## Work item
Only text is carried over. Reproduce the entries below exactly.

Top of Dataset excerpts

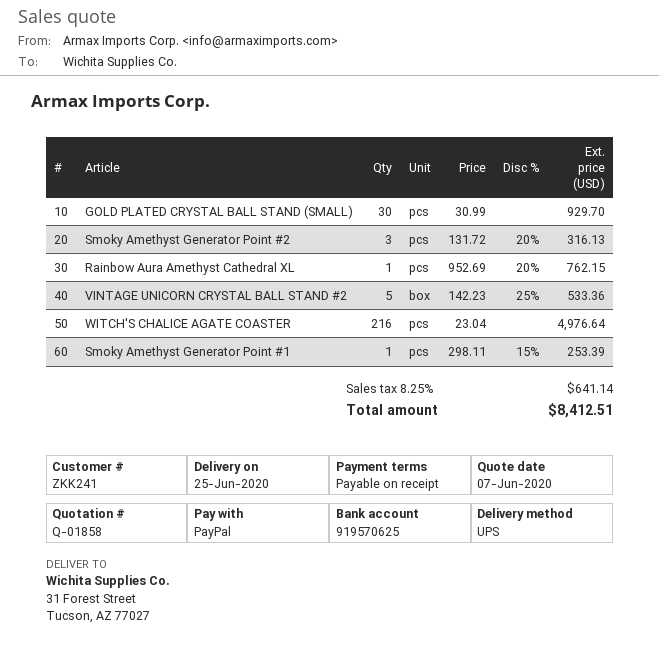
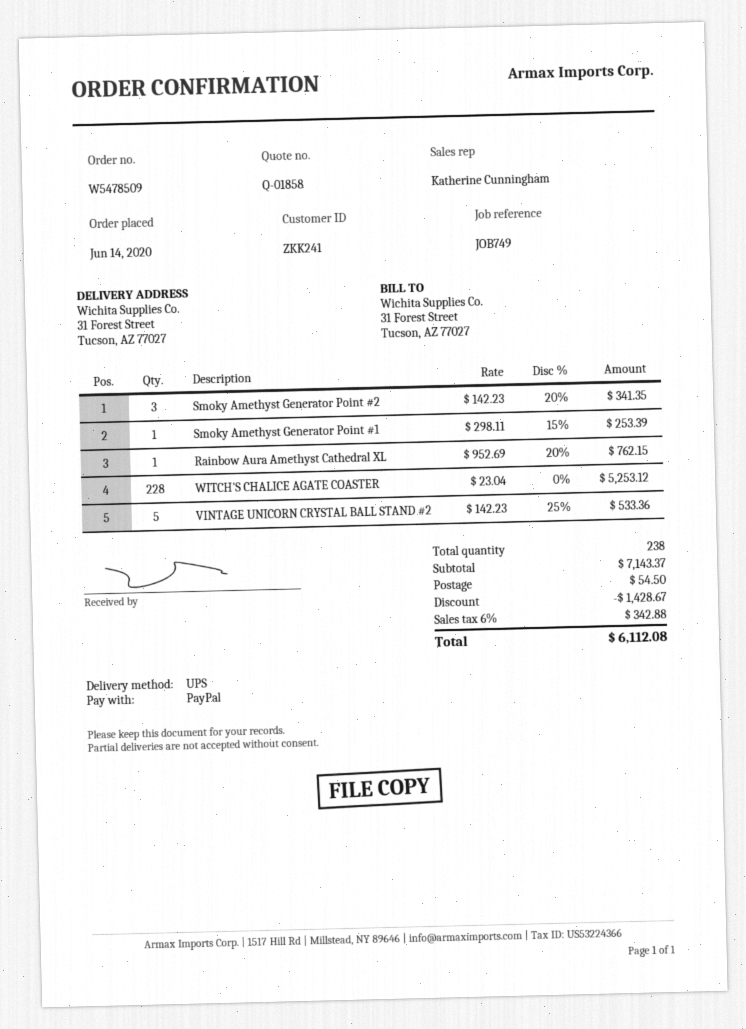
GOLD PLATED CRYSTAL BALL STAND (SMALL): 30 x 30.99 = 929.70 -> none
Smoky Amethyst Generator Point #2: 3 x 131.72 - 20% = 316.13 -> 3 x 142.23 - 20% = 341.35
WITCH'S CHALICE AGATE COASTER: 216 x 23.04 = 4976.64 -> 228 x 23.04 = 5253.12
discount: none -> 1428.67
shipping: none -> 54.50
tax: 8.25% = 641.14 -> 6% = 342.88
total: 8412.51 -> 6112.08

Bottom of Dataset excerpts

## Solution
GOLD PLATED CRYSTAL BALL STAND (SMALL): 30 x 30.99 = 929.70 -> none
Smoky Amethyst Generator Point #2: 3 x 131.72 - 20% = 316.13 -> 3 x 142.23 - 20% = 341.35
WITCH'S CHALICE AGATE COASTER: 216 x 23.04 = 4976.64 -> 228 x 23.04 = 5253.12
discount: none -> 1428.67
shipping: none -> 54.50
tax: 8.25% = 641.14 -> 6% = 342.88
total: 8412.51 -> 6112.08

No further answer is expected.